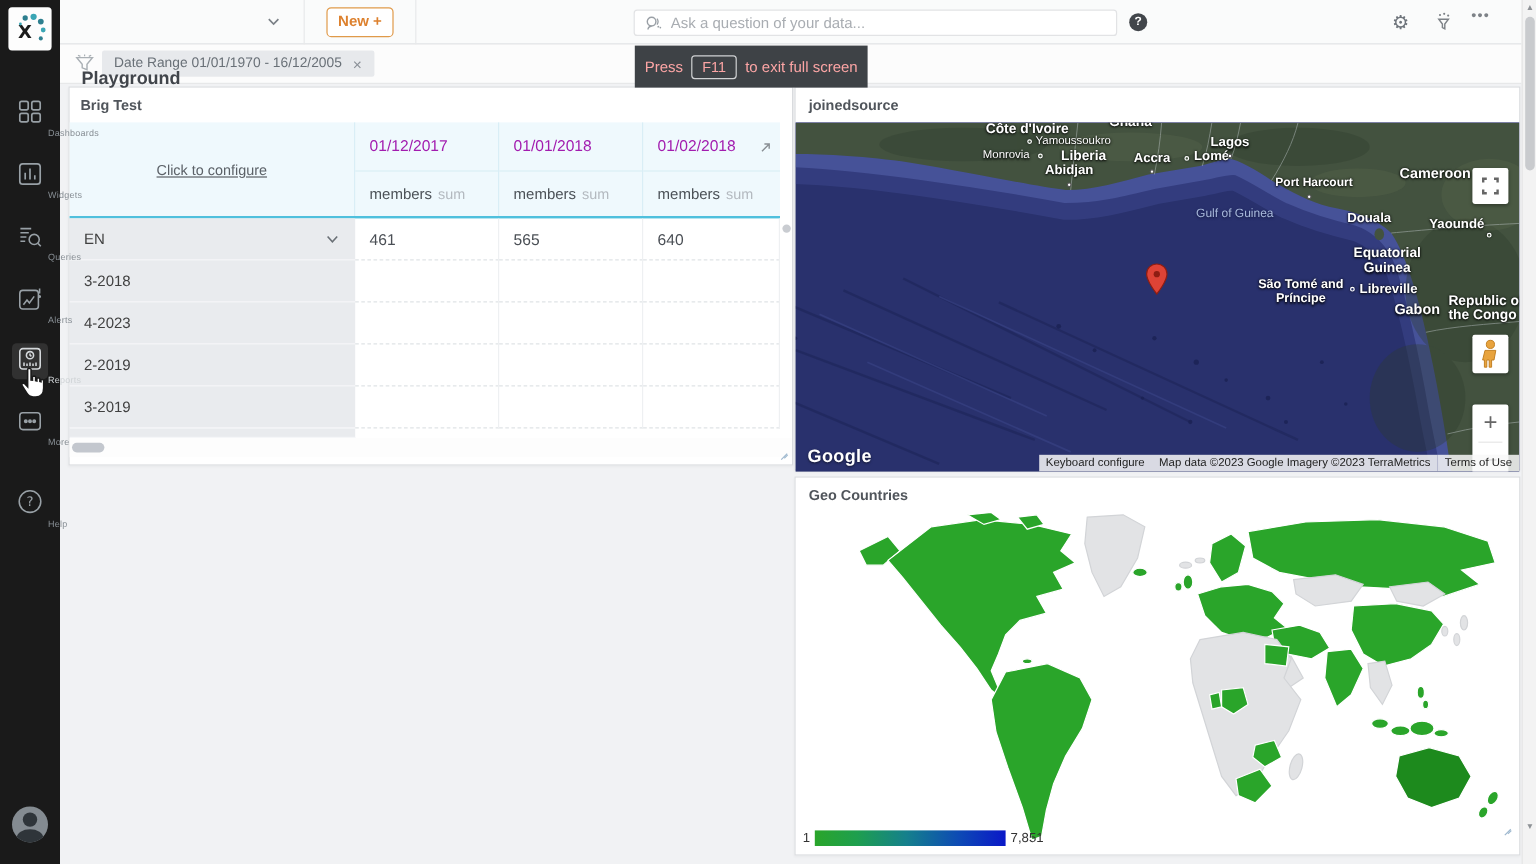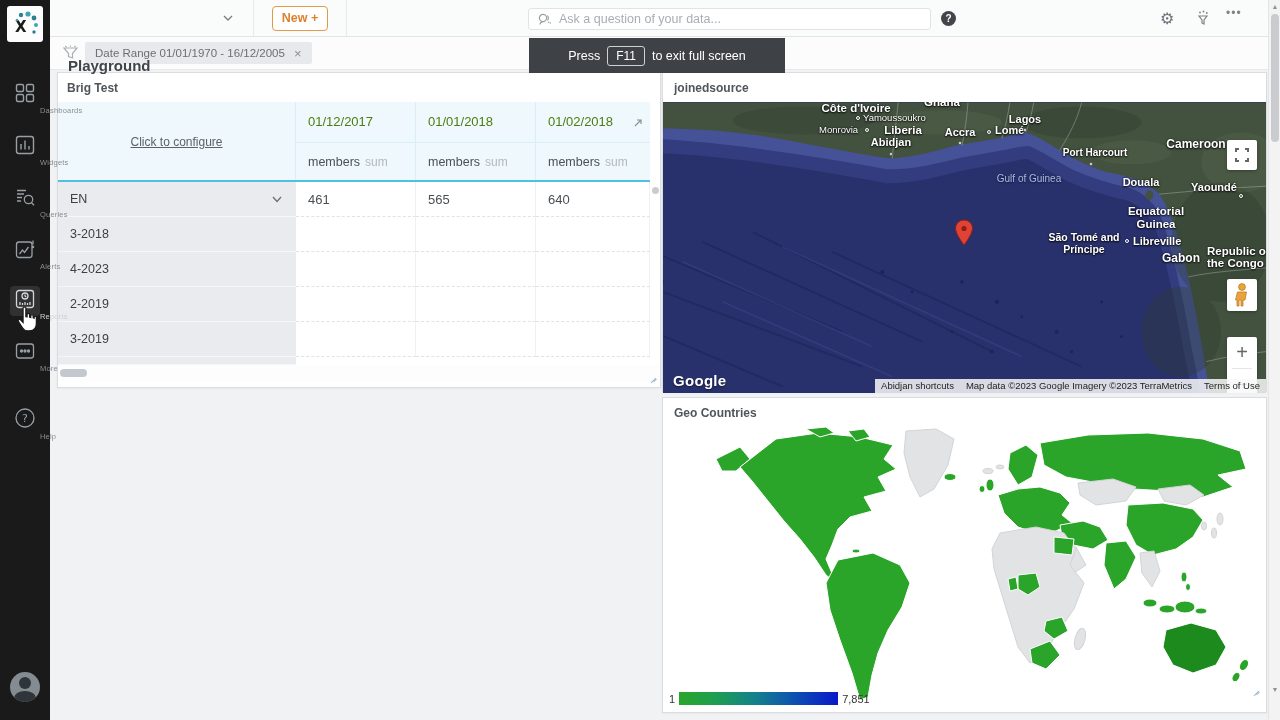--- a/index.html
+++ b/index.html
@@ -22,41 +22,41 @@
   #gear-btn { left:1110px; top:9px; }
   #sparkle-btn { left:1144px; top:9px; }
   #dots-btn { left:1176px; top:6px; color:#7d8287; font-size:12px; letter-spacing:1px; }
 
   
   #filterbar { left:50px; top:37px; width:1218px; height:33px; background:#fcfcfc; border-bottom:1px solid #e7e8e9; z-index:4; }
   #filter-chip { left:35px; top:5px; height:22px; background:#e7e9ec; border-radius:2px; padding:0 10px; display:inline-flex; align-items:center; gap:9px; font-size:11.5px; color:#697077; }
   #filter-chip .x { color:#8a9097; font-size:13px; cursor:pointer; }
 
   
-  #toast { left:529px; top:38px; width:256px; height:35px; background:#3e4246; color:#ffffff; z-index:30; display:flex; align-items:center; justify-content:center; font-size:12.5px; gap:7px; }
+  #toast { left:529px; top:38px; width:194px; height:35px; background:#3e4246; color:#fca5a5; z-index:30; display:flex; align-items:center; justify-content:center; font-size:12.5px; gap:7px; }
   #toast .key { border:1px solid #cfd1d3; border-radius:3px; padding:2px 8px; font-size:12px; }
 
   
   #sidebar { left:0; top:0; width:50px; height:720px; background:#1a1a1a; z-index:20; }
   #logo { left:7px; top:6px; width:36px; height:36px; background:#fdfdfd; border-radius:3px; cursor:pointer; }
   .nav-item { left:0; width:50px; text-align:center; color:#878e94; cursor:pointer; }
   .nav-item .lbl { display:block; font-size:7.5px; margin-top:2px; letter-spacing:.2px;padding-left:40px; }
   .nav-item svg { display:block; margin:0 auto; }
   .nav-hl { background:rgba(255,255,255,.10); border-radius:4px; }
 
   
   .widget { background:#fff; border:1px solid #dadcdf; box-shadow:0 1px 2px rgba(0,0,0,.04); }
   .wtitle { font-size:12px; font-weight:700; color:#50555b; }
 
   
   #pivot { left:57px; top:72px; width:604px; height:316px; }
   .phead { position:absolute; left:0; top:29px; width:592px; height:80px; background:#eff9fd; }
   .pcfg { position:absolute; left:0; top:0; width:238px; height:80px; border-right:1px solid #d9eef6; display:flex; align-items:center; justify-content:center; font-size:12px; color:#5b6167; cursor:pointer;text-decoration:underline; }
   .pcol { position:absolute; top:0; width:120px; height:80px; border-right:1px solid #d9eef6; }
-  .pdate { padding:12px 0 0 12px; font-size:13px; color:#4d7c0f; cursor:pointer; }
+  .pdate { padding:12px 0 0 12px; font-size:13px; color:#a21caf; cursor:pointer; }
   .psub  { position:absolute; top:40px; left:0; right:0; height:40px; border-top:1px solid #d9eef6; padding:12px 0 0 12px; font-size:12.5px; color:#4b5157; }
   .psub .agg { color:#b3b9bf; margin-left:5px; font-size:12px; }
   .teal-line { position:absolute; left:0; top:107px; width:592px; height:2px; background:#4fc0dd; }
   .prow { position:absolute; left:0; width:592px; height:35px; }
   .plabel { position:absolute; left:0; top:0; width:238px; height:35px; background:#e9ebee; border-bottom:1px solid #f5f6f8; font-size:12.5px; color:#404040; line-height:35px; padding-left:12px; cursor:pointer; }
   .pcell { position:absolute; top:0; width:120px; height:35px; border-bottom:1px dashed #dfe3e6; border-right:1px solid #eef0f2; font-size:13px; color:#4a4f55; line-height:35px; padding-left:12px; }
   .hscroll { position:absolute; left:0; top:292px; width:602px; height:16px; background:#fdfdfd; }
   .hthumb { position:absolute; left:2px; top:4px; width:27px; height:8px; background:#c3c7ce; border-radius:5px; cursor:pointer; }
   .vdot { position:absolute; left:594px; top:114px; width:7px; height:7px; border-radius:50%; background:#c9ccd1; cursor:pointer; }
   .resize-h { position:absolute; width:10px; height:10px; cursor:nwse-resize; }
@@ -418,21 +418,21 @@
         </svg>
       </div>
       <div id="zoomctl" class="gctrl">
         <span class="zi">+</span>
         <div class="div"></div>
         <span class="zi">−</span>
       </div>
 
       <div id="google-logo">Google</div>
       <div id="map-attrib">
-        <span>Abidjan shortcuts</span>
+        <span>Keyboard configure</span>
         <span>Map data ©2023 Google Imagery ©2023 TerraMetrics</span>
         <span>Terms of Use</span>
       </div>
     </div>
   </section>
 
   <section id="geow" class="abs widget">
     <div class="wtitle abs" style="left:11px;top:8px">Geo Countries</div>
 
     <svg class="abs" style="left:25px;top:27px" width="570" height="276" viewBox="0 0 570 276">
*-*-*
» **Work order**:
For this exercise, output exactly the lines above from the line with "left:50px; top:37px; width:1218px;" to the line with "position:absolute; left:0; top:29px;", counting both, and leave out the rest.

» **Response box**:
   #filterbar { left:50px; top:37px; width:1218px; height:33px; background:#fcfcfc; border-bottom:1px solid #e7e8e9; z-index:4; }
   #filter-chip { left:35px; top:5px; height:22px; background:#e7e9ec; border-radius:2px; padding:0 10px; display:inline-flex; align-items:center; gap:9px; font-size:11.5px; color:#697077; }
   #filter-chip .x { color:#8a9097; font-size:13px; cursor:pointer; }
 
   
-  #toast { left:529px; top:38px; width:256px; height:35px; background:#3e4246; color:#ffffff; z-index:30; display:flex; align-items:center; justify-content:center; font-size:12.5px; gap:7px; }
+  #toast { left:529px; top:38px; width:194px; height:35px; background:#3e4246; color:#fca5a5; z-index:30; display:flex; align-items:center; justify-content:center; font-size:12.5px; gap:7px; }
   #toast .key { border:1px solid #cfd1d3; border-radius:3px; padding:2px 8px; font-size:12px; }
 
   
   #sidebar { left:0; top:0; width:50px; height:720px; background:#1a1a1a; z-index:20; }
   #logo { left:7px; top:6px; width:36px; height:36px; background:#fdfdfd; border-radius:3px; cursor:pointer; }
   .nav-item { left:0; width:50px; text-align:center; color:#878e94; cursor:pointer; }
   .nav-item .lbl { display:block; font-size:7.5px; margin-top:2px; letter-spacing:.2px;padding-left:40px; }
   .nav-item svg { display:block; margin:0 auto; }
   .nav-hl { background:rgba(255,255,255,.10); border-radius:4px; }
 
   
   .widget { background:#fff; border:1px solid #dadcdf; box-shadow:0 1px 2px rgba(0,0,0,.04); }
   .wtitle { font-size:12px; font-weight:700; color:#50555b; }
 
   
   #pivot { left:57px; top:72px; width:604px; height:316px; }
   .phead { position:absolute; left:0; top:29px; width:592px; height:80px; background:#eff9fd; }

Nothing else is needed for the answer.